Common Reverse Mortgage Myths

Reverse Mortgages are revolutionizing the way seniors are securing financing. While HUD's Reverse Mortgage is a safe and federally-insured program that gives older Americans greater financial security, many seniors have received false information.

Listed below are the top Reverse Mortgage Myths and Misconceptions:

1. The bank will own my home.

Answer - The homeowner always retains title to the property and can choose to sell the home at anytime. There are no prepayment penalties or restrictions of any kind. The lender’s interest is limited to the outstanding loan balance and they do not take control of the title.

2. My children will be held responsible for repayment of the Reverse Mortgage.

Answer - The Reverse Mortgage is a non-recourse loan.

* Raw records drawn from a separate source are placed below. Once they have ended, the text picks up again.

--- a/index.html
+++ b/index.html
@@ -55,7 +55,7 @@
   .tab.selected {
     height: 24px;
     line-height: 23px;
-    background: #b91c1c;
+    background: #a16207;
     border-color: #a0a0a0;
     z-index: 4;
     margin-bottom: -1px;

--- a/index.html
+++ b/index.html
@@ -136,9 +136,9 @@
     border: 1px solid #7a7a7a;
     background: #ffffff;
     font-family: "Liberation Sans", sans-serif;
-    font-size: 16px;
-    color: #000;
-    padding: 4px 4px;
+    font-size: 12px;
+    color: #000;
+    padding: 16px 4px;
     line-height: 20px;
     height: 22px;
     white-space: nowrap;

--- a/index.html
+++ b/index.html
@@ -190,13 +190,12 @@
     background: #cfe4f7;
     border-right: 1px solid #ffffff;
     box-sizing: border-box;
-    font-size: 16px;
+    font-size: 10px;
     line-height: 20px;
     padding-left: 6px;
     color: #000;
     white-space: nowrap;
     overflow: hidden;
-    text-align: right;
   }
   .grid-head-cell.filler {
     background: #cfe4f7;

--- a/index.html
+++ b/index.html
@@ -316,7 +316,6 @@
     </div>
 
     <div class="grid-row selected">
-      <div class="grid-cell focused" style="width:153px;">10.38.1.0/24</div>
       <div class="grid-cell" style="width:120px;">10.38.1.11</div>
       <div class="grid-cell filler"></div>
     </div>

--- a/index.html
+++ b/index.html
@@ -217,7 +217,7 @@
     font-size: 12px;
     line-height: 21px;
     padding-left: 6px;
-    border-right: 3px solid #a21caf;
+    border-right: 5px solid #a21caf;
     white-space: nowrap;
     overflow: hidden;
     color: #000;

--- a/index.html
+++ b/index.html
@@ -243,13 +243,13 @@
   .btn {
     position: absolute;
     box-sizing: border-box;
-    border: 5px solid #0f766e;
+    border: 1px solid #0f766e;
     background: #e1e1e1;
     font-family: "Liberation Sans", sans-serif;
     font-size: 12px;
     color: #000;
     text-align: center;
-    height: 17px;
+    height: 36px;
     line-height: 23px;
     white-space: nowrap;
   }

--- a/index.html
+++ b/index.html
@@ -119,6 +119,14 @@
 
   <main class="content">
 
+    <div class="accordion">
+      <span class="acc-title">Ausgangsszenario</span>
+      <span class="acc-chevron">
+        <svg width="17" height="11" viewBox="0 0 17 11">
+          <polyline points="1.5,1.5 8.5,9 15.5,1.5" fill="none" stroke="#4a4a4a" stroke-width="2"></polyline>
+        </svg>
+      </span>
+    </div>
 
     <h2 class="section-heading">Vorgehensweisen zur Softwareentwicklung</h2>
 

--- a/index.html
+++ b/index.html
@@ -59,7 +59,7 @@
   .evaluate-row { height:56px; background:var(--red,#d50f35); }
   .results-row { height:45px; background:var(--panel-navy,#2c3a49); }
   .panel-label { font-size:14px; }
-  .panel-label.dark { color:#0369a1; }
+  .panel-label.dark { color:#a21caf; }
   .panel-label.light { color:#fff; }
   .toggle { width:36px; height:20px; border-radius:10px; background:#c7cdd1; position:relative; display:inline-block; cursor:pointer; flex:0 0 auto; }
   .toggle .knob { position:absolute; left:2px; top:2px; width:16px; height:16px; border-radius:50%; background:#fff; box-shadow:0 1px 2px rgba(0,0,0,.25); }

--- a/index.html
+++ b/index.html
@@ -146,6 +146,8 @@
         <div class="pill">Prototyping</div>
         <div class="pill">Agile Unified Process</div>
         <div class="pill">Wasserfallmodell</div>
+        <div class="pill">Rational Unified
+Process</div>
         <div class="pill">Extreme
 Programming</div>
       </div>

This means that the lender can only derive repayment of the loan from the proceeds of the sale of the property.

3. To qualify, my home must be paid off "Free and Clear!"

Answer - You may payoff a mortgage or equity loan with a Reverse Mortgage. In fact, many people get a Reverse Mortgage for this reason: to get rid of their monthly payments forever.

4. You need a certain level of income, credit, or health qualify

Answer - A Reverse mortgage has no income, credit, or health requiements.

5. If I get a reverse mortgage, I cannot sell my home

Answer - If you decide to sell your home, the reverse mortgage is like any other loan that must be paid off at closing. There are no restrictions on prepayment or penalties for paying off your loan or selling your home.

6. "I can be evicted from my home."

Answer - Taking a reverse mortgage does not mean you are going to be forced from your home; you leave your home when you choose. A reverse mortgage loan is not due and payable until the home is no longer occupied as your primary residence. Until then, you live in the home, make no monthly mortgage payments, and use loan proceeds in any manner you choose. Even if you have used all of the funds available, you do not have to leave or sell the home. However, you are required to keep your home insured, pay your property taxes and maintain your home. You can use the proceeds from the loan to do so. Failure to meet these obligations could result in a default on your loan and possibly even foreclosure or a tax sale, so it is very important you understand and plan for these requirements.